Task item
When writing out the listing below, reproduce every word exactly and skip the pictures.

Records to use
_ _ _

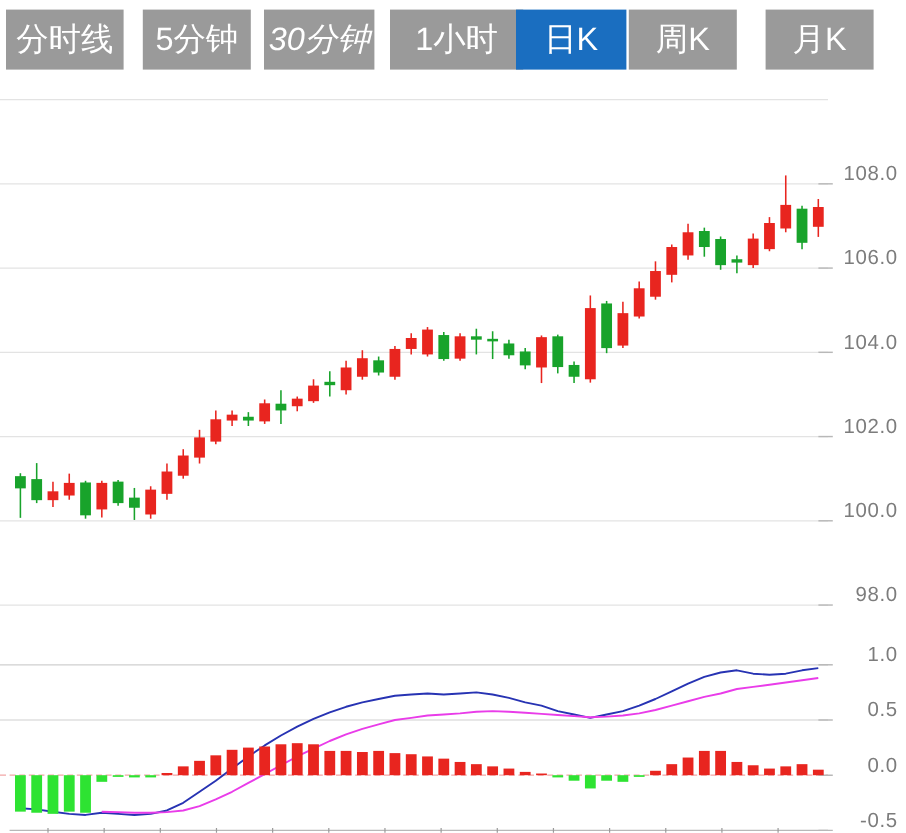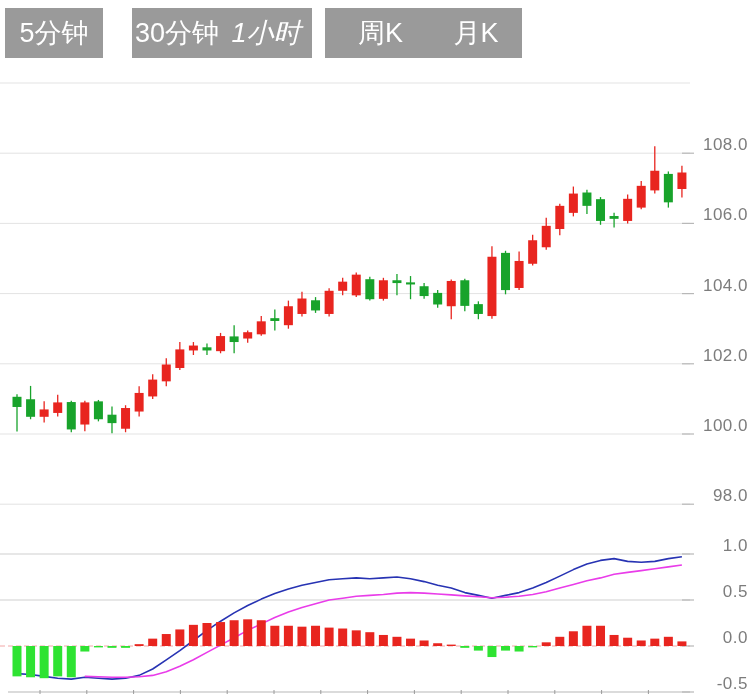--- a/index.html
+++ b/index.html
@@ -28,6 +28,7 @@
 
 <div class="page">
   <div class="tabbar">
+    <button class="tab">分时线</button>
     <button class="tab">5分钟</button>
     <button class="tab">30分钟</button>
     <button class="tab">1小时</button>

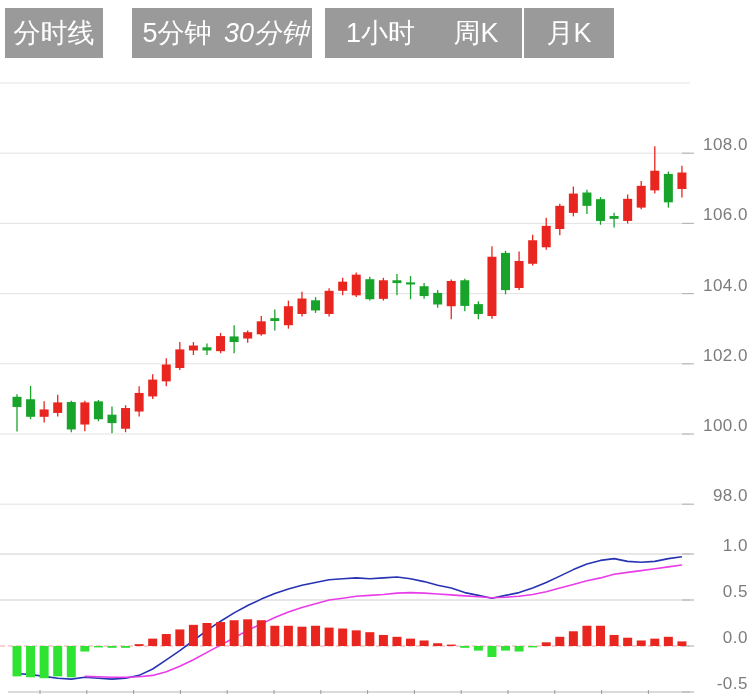--- a/index.html
+++ b/index.html
@@ -14,7 +14,7 @@
   }
   .tab.active{background:var(--tab-active-bg,#1a6ec0);}
   .tab:nth-child(1){left:5px;width:98px;}
-  .tab:nth-child(2){left:132px;width:90px;}
+  .tab:nth-child(2){left:119px;width:90px;}
   .tab:nth-child(3){left:220px;width:92px;font-style:italic;}
   .tab:nth-child(4){left:325px;width:111px;}
   .tab:nth-child(5){left:430px;width:92px;}

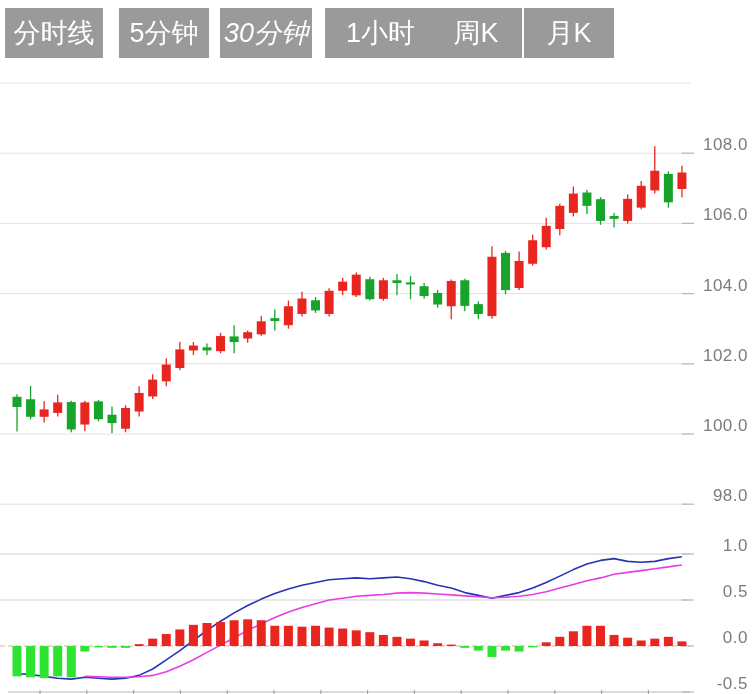--- a/index.html
+++ b/index.html
@@ -32,6 +32,7 @@
     <button class="tab">5分钟</button>
     <button class="tab">30分钟</button>
     <button class="tab">1小时</button>
+    <button class="tab active">日K</button>
     <button class="tab">周K</button>
     <button class="tab">月K</button>
   </div>

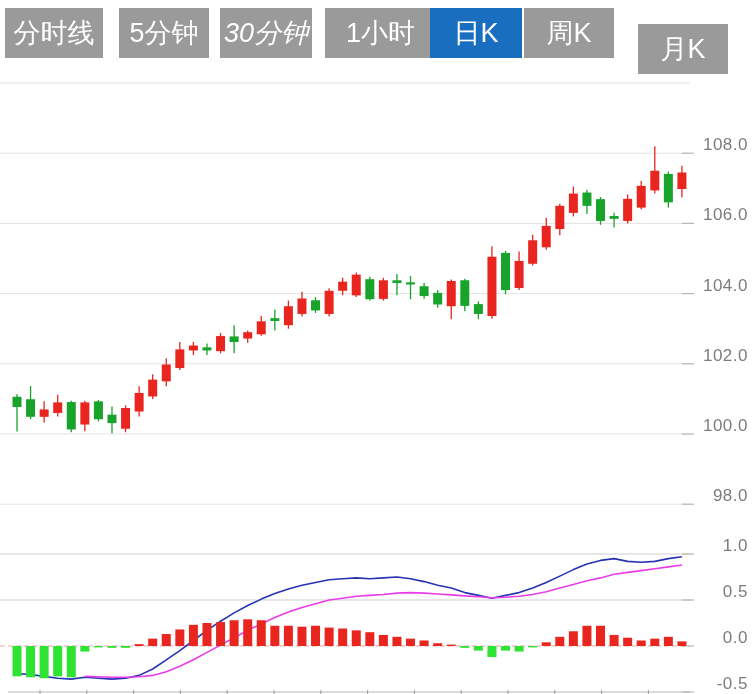--- a/index.html
+++ b/index.html
@@ -19,7 +19,7 @@
   .tab:nth-child(4){left:325px;width:111px;}
   .tab:nth-child(5){left:430px;width:92px;}
   .tab:nth-child(6){left:524px;width:90px;}
-  .tab:nth-child(7){left:638px;width:90px;margin-top:16px;}
+  .tab:nth-child(7){left:638px;width:90px;}
   #chart-canvas{position:absolute;top:0;left:0;}
   #chart-canvas text{font-family:"Liberation Sans",sans-serif;letter-spacing:0.5px;}
 </style>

_ _ _

Problem solution
--- a/index.html
+++ b/index.html
@@ -28,6 +28,7 @@
 
 <div class="page">
   <div class="tabbar">
+    <button class="tab">分时线</button>
     <button class="tab">5分钟</button>
     <button class="tab">30分钟</button>
     <button class="tab">1小时</button>

--- a/index.html
+++ b/index.html
@@ -14,7 +14,7 @@
   }
   .tab.active{background:var(--tab-active-bg,#1a6ec0);}
   .tab:nth-child(1){left:5px;width:98px;}
-  .tab:nth-child(2){left:132px;width:90px;}
+  .tab:nth-child(2){left:119px;width:90px;}
   .tab:nth-child(3){left:220px;width:92px;font-style:italic;}
   .tab:nth-child(4){left:325px;width:111px;}
   .tab:nth-child(5){left:430px;width:92px;}

--- a/index.html
+++ b/index.html
@@ -32,6 +32,7 @@
     <button class="tab">5分钟</button>
     <button class="tab">30分钟</button>
     <button class="tab">1小时</button>
+    <button class="tab active">日K</button>
     <button class="tab">周K</button>
     <button class="tab">月K</button>
   </div>

--- a/index.html
+++ b/index.html
@@ -19,7 +19,7 @@
   .tab:nth-child(4){left:325px;width:111px;}
   .tab:nth-child(5){left:430px;width:92px;}
   .tab:nth-child(6){left:524px;width:90px;}
-  .tab:nth-child(7){left:638px;width:90px;margin-top:16px;}
+  .tab:nth-child(7){left:638px;width:90px;}
   #chart-canvas{position:absolute;top:0;left:0;}
   #chart-canvas text{font-family:"Liberation Sans",sans-serif;letter-spacing:0.5px;}
 </style>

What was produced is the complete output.